***** EXERCISE DATA *****
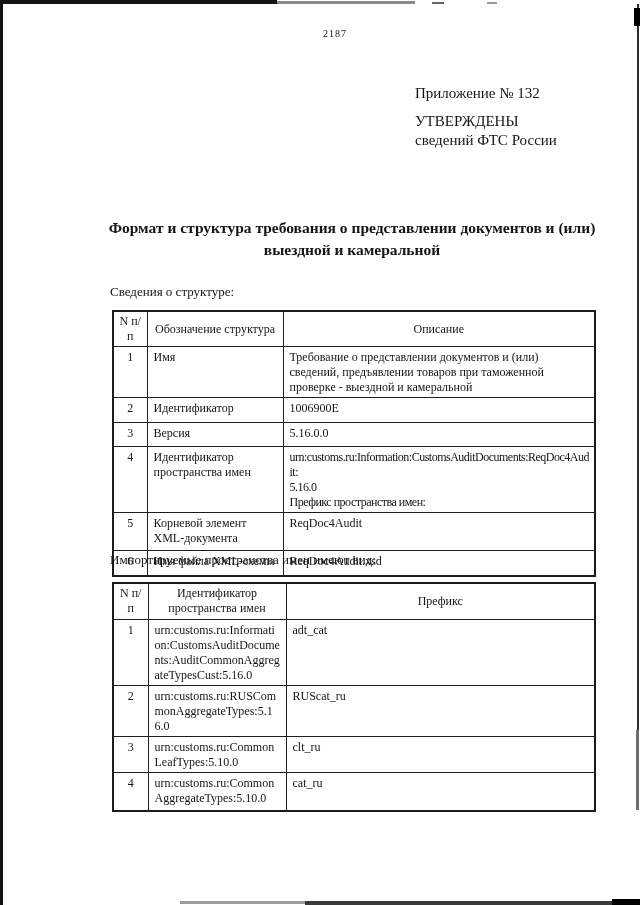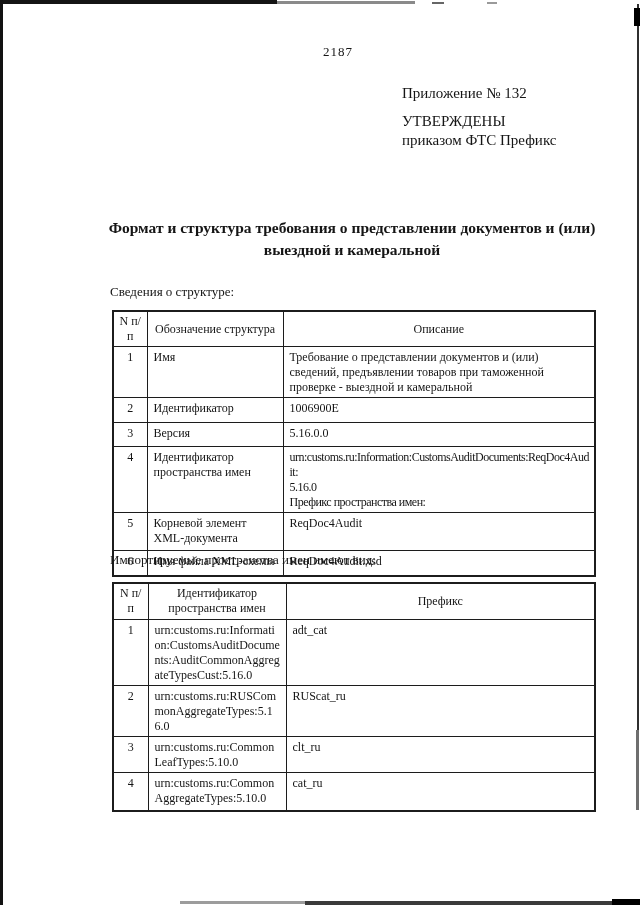--- a/index.html
+++ b/index.html
@@ -28,8 +28,8 @@
   .art-bot-black{left:612px;top:899px;width:28px;height:6px;background:#000;}
 
   .page-number{
-    position:absolute;left:323px;top:44px;
-    font-size:13px;letter-spacing:1px;
+    position:absolute;left:323px;top:28px;
+    font-size:10px;letter-spacing:1px;
   }
 
   .approval{position:absolute;left:402px;top:84px;font-size:15px;line-height:19px;}

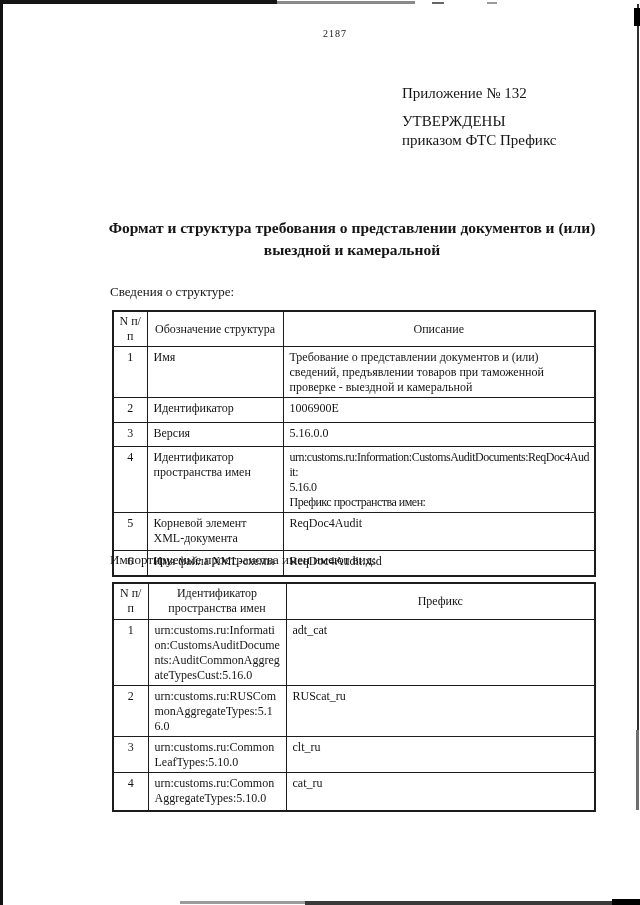--- a/index.html
+++ b/index.html
@@ -32,7 +32,7 @@
     font-size:10px;letter-spacing:1px;
   }
 
-  .approval{position:absolute;left:402px;top:84px;font-size:15px;line-height:19px;}
+  .approval{position:absolute;left:415px;top:84px;font-size:15px;line-height:19px;}
   .approval .appendix{margin-bottom:9px;}
   .approval .date-line{margin-top:7px;font-size:14.5px;}
   .approval .u{

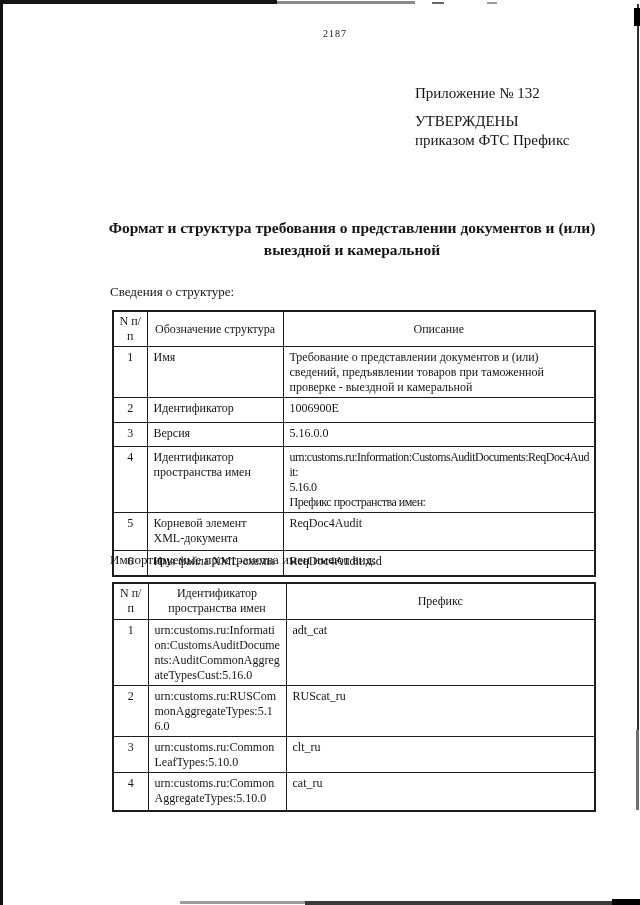--- a/index.html
+++ b/index.html
@@ -93,7 +93,7 @@
   <div class="approval">
     <div class="appendix">Приложение № 132</div>
     <div>УТВЕРЖДЕНЫ</div>
-    <div>приказом ФТС Префикс</div>
+    <div>сведений ФТС России</div>
   </div>
 
   <div class="doc-title">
*****
* TASK DIRECTIONS:
Count how many lines of the data include the word "position". Your reply should be that number alone.

* TASK RESULT:
5